Brands are finding their voice on Facebook. From pages, brands can invite their customers to interact with them in a more personal way, beyond classic interruption marketing.
As brands plan Facebook campaigns they have to consider how to carefully approach their audience on this new medium. Why would a user care about what the brand has to say? Why would that user become a fan of the brand? Once they are fans, why would they engage in the campaign and share the brand’s content with their friends? How do you earn their trust and encourage them to voluntarily share your message?

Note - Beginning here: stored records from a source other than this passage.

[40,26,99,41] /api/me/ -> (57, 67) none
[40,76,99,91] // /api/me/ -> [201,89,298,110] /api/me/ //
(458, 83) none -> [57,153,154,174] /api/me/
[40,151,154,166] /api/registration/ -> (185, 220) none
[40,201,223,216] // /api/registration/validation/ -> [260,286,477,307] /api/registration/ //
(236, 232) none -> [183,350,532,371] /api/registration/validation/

Here are some best practices to launching Facebook campaigns:
The best examples of brands on Facebook include an example of the brand creating utility. Solve a problem that your are uniquely qualified to solve. Your Facebook app is essentially extending a new, free service to your customers. Use Facebook as a new way to serve your customers.

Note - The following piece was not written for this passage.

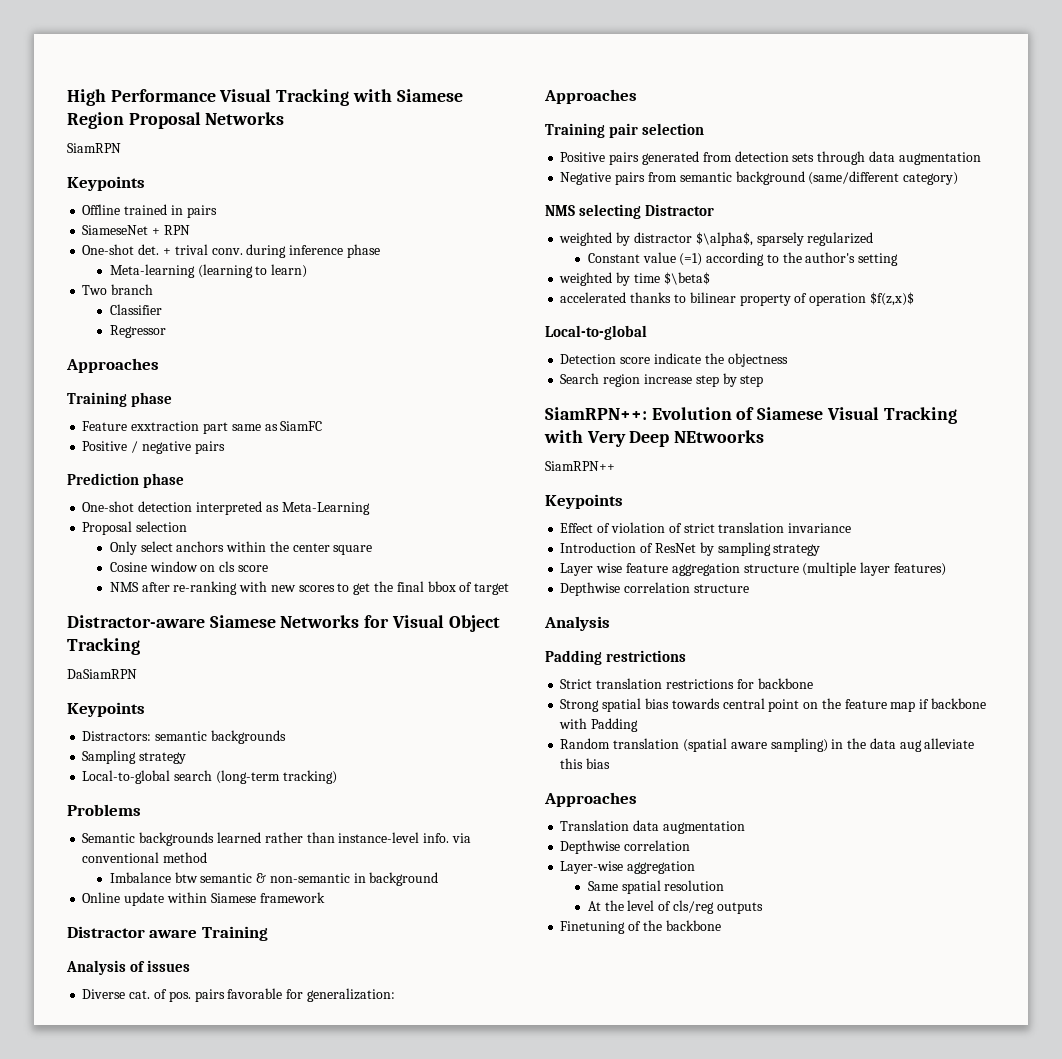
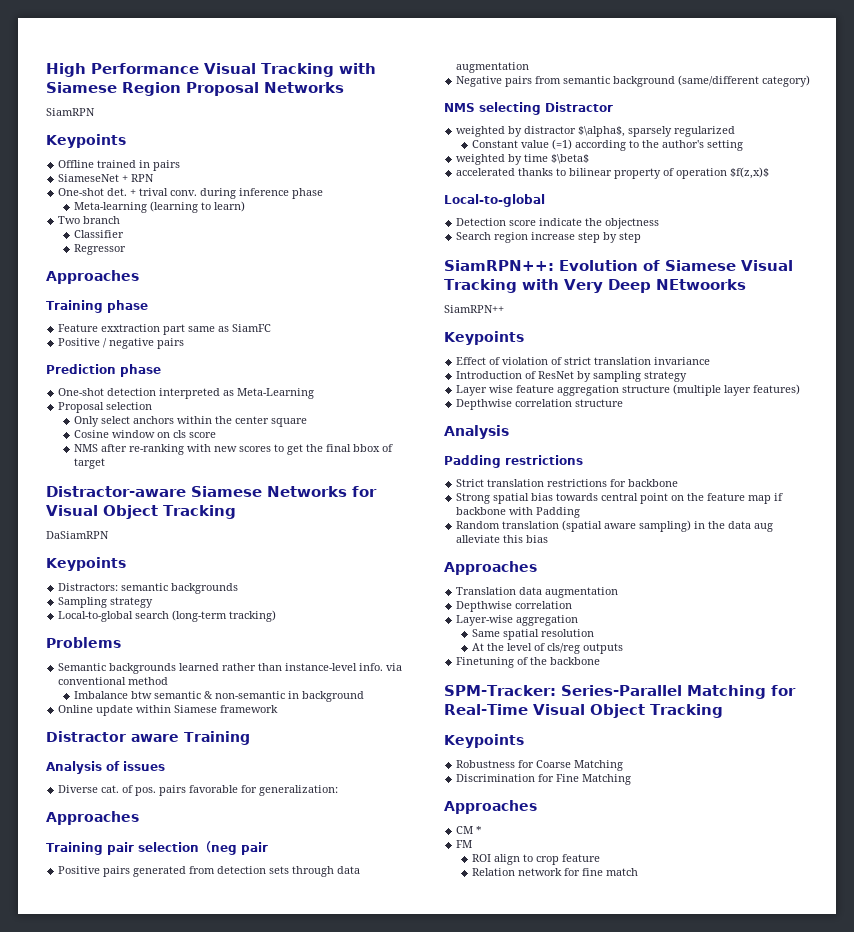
(705, 129) none -> [198,841,268,855] （neg pair
(721, 925) none -> [444,685,796,699] [444,704,723,718] [444,734,524,748] [456,760,624,771] [456,774,632,785] [444,800,537,814] [456,826,483,834] [456,840,473,848] [472,854,601,865] [472,868,639,876] // SPM-Tracker: Series-Parallel Matching for Real-Time Visual Object Tracking // Keypoints // Robustness for Coarse Matching // Discrimination for Fine Matching // Approaches // CM * // FM // ROI align to crop feature // Relation network for fine match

Nike+ is a great example of a brand that extended its core offering (clothing and shoes) to creating utility for the athlete community they have cultivated. Nike+ provides training tools that help their customers’ track and share their fitness progress. The Nike+ Facebook app solves a problem, which makes it an order of magnitude more compelling than a standard TV ad.

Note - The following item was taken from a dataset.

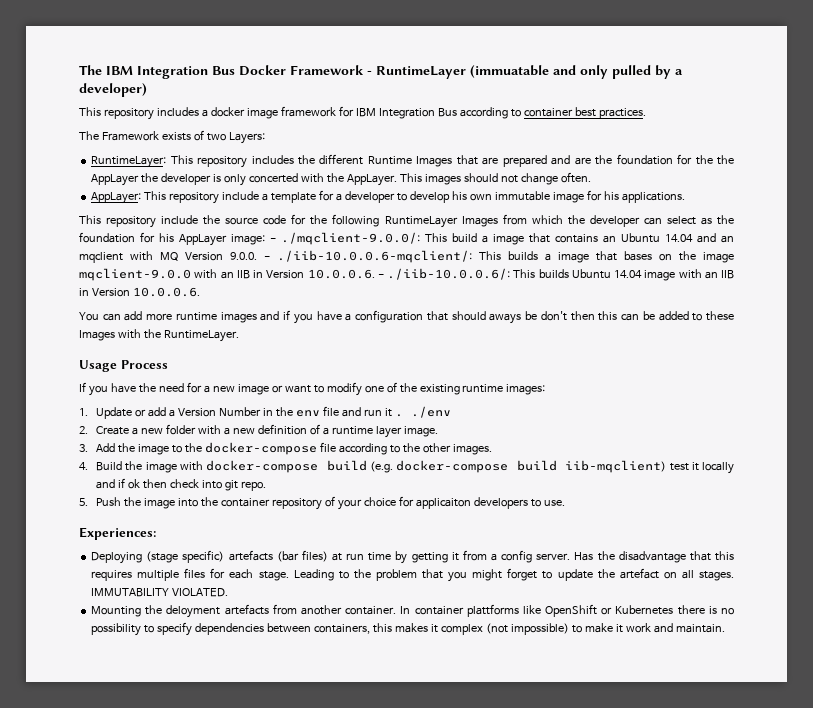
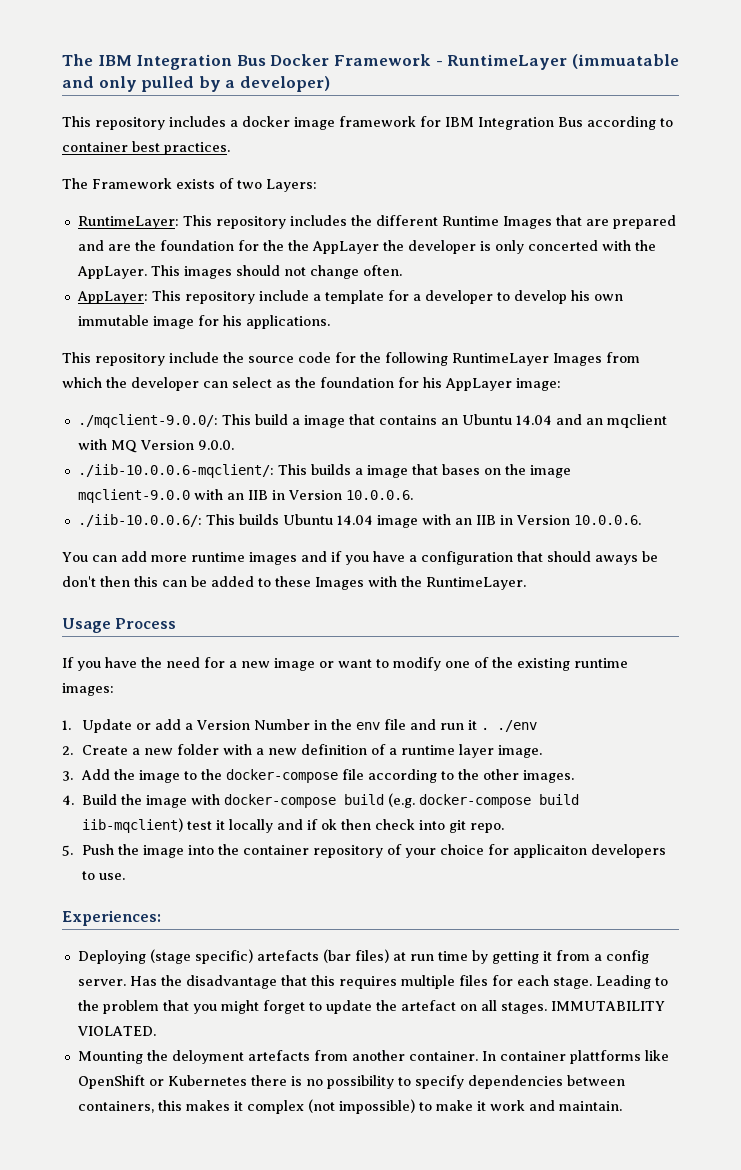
[270,238,276,242] - -> (561, 384) //
[264,256,270,260] - -> (234, 445) //
[377,274,384,278] - -> (413, 495) //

Mark Zuckerberg’s take on advertising (and this is not a direct quote) is that advertising on Facebook has to be as good as everything else on Facebook. This means that advertising needs to be socially generated content that is contextual and personalized for every user.
Don’t bore people. Timing is everything. Your content cannot feel spammy, it has to be contextually relevant. Likewise, your content needs to be relevant to your brand or it will just confuse users.
Don’t broadcast. Stimulate
Your messages should be conversation starters. Get people to talk about you. Stimulate your community to join the conversation. Likewise, highlight your super fans and make the story about them and their experience with the brand. Their story is your story.
Keep it simple
Many Facebook campaigns end up as complicated gimmicks. Focus on the core idea and deliver on that idea. Remember what Steve Jobs taught us about product design – simple is better.
Plan with a purpose
Focus on what your customers care about. For example Huggie’s produces highly absorbent baby diapers, but they don’t necessarily need to hit their customers over the head with product specs. They found that mothers care about baby photos so they focused on highlighting their fan’s babies, which really caught on.
Know your own voice
Your brand has a personality, let it be heard. Small businesses have always succeeded by building personal relationships with their customers. Don’t just post content, talk to people.
These themes apply to mass customization and product configurator design because interactive design tools inherently create deep brand experiences. Fans want to get to know your product and what better way to let them than to let them design their own versions of your brand?